BEGIN

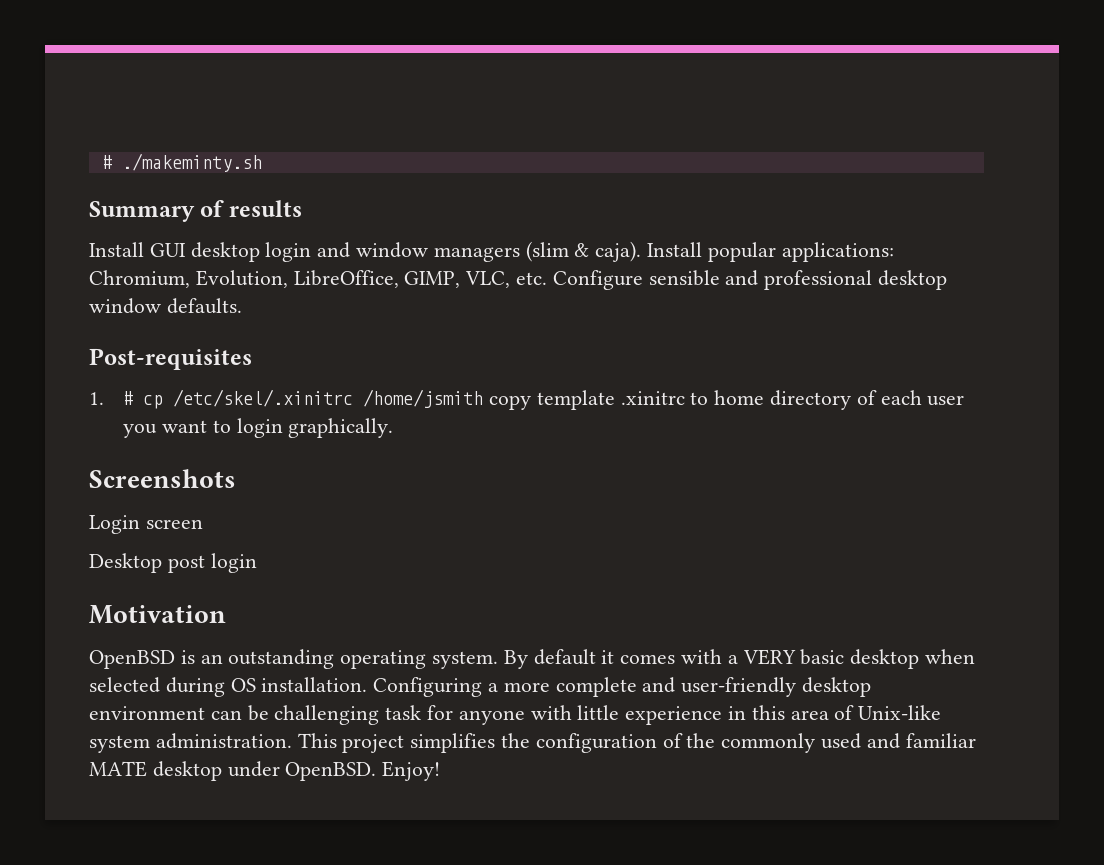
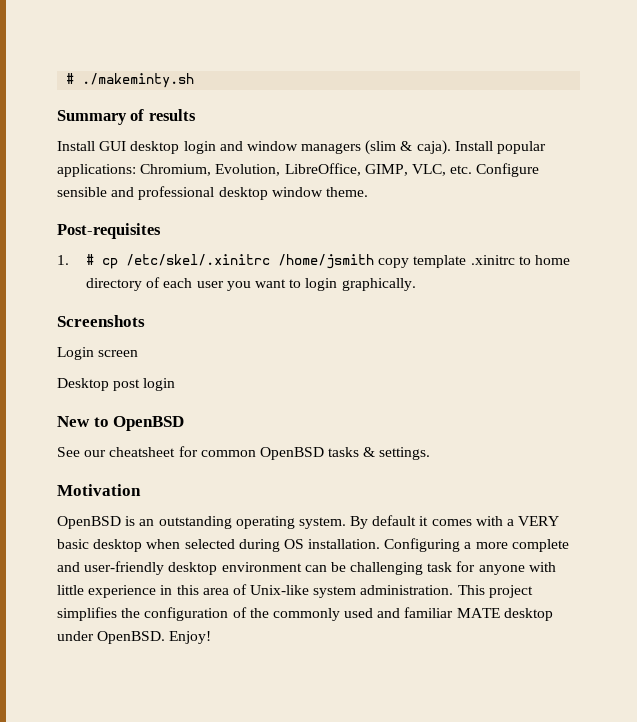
- Install popular applications: Chromium, Evolution, LibreOffice, GIMP, VLC, etc. Configure sensible and professional desktop window defaults.
+ Install popular applications: Chromium, Evolution, LibreOffice, GIMP, VLC, etc. Configure sensible and professional desktop window theme.
+ New to OpenBSD
+ See our cheatsheet for common OpenBSD tasks & settings.

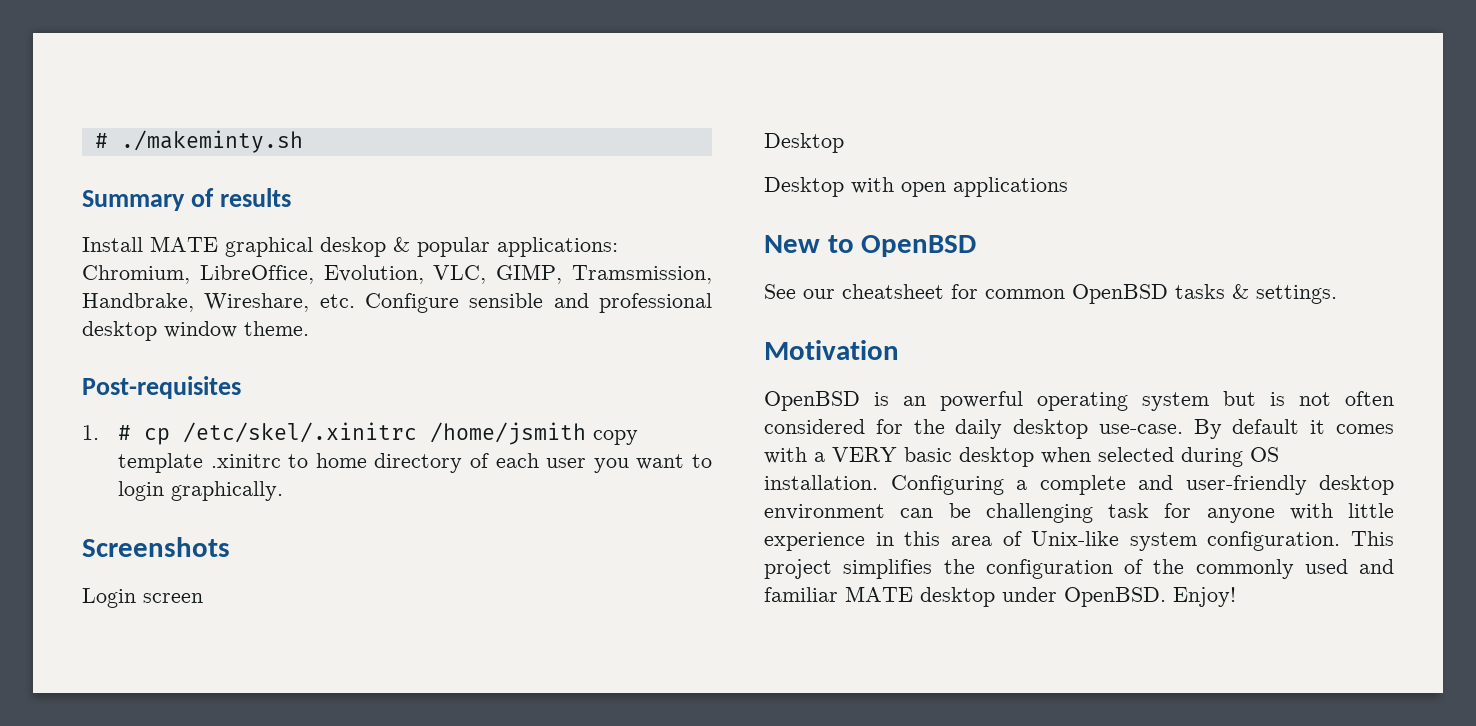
- Install GUI desktop login and window managers (slim & caja). Install popular applications: Chromium, Evolution, LibreOffice, GIMP, VLC, etc. Configure sensible and professional desktop window theme.
+ Install MATE graphical deskop & popular applications: Chromium, LibreOffice, Evolution, VLC, GIMP, Tramsmission, Handbrake, Wireshare, etc. Configure sensible and professional desktop window theme.
  Login screen
- Desktop post login
+ Desktop
+ Desktop with open applications
- OpenBSD is an outstanding operating system.
+ OpenBSD is an powerful operating system but is not often considered for the daily desktop use-case.
- Configuring a more complete and user-friendly desktop environment can be challenging task for anyone with little experience in this area of Unix-like system administration.
+ Configuring a complete and user-friendly desktop environment can be challenging task for anyone with little experience in this area of Unix-like system configuration.

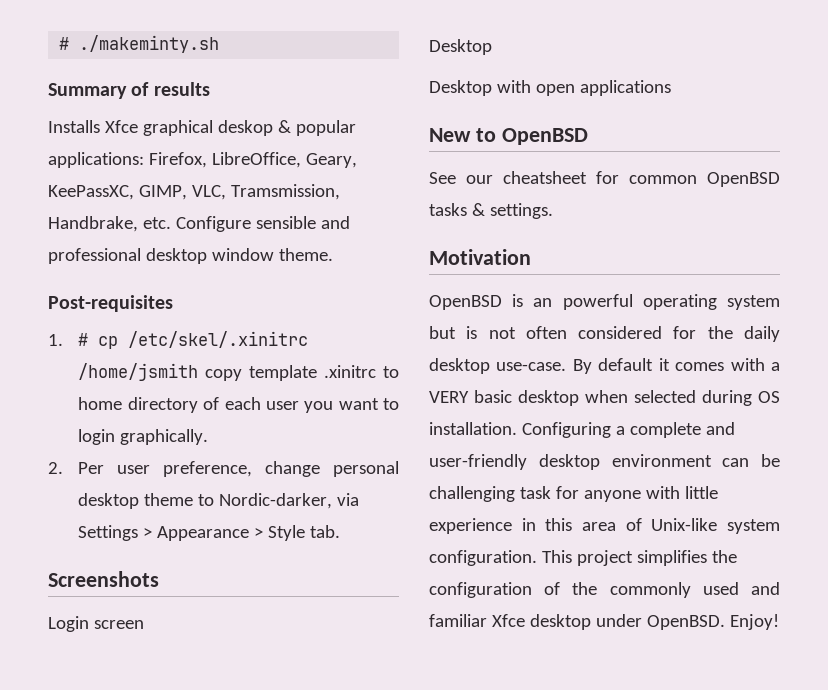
- Install MATE graphical deskop & popular applications: Chromium, LibreOffice, Evolution, VLC, GIMP, Tramsmission, Handbrake, Wireshare, etc. Configure sensible and professional desktop window theme.
+ Installs Xfce graphical deskop & popular applications: Firefox, LibreOffice, Geary, KeePassXC, GIMP, VLC, Tramsmission, Handbrake, etc. Configure sensible and professional desktop window theme.
+ 2. Per user preference, change personal desktop theme to Nordic-darker, via Settings > Appearance > Style tab.
- This project simplifies the configuration of the commonly used and familiar MATE desktop under OpenBSD.
+ This project simplifies the configuration of the commonly used and familiar Xfce desktop under OpenBSD.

END

■ **Task requirements**
In the listing above, locate the line containing "- Install MATE" and the line containing "Installs Xfce graphical". Extract those two lines and every line between them, exactly as written, and only those.

■ **Response to the task**
- Install MATE graphical deskop & popular applications: Chromium, LibreOffice, Evolution, VLC, GIMP, Tramsmission, Handbrake, Wireshare, etc. Configure sensible and professional desktop window theme.
+ Installs Xfce graphical deskop & popular applications: Firefox, LibreOffice, Geary, KeePassXC, GIMP, VLC, Tramsmission, Handbrake, etc. Configure sensible and professional desktop window theme.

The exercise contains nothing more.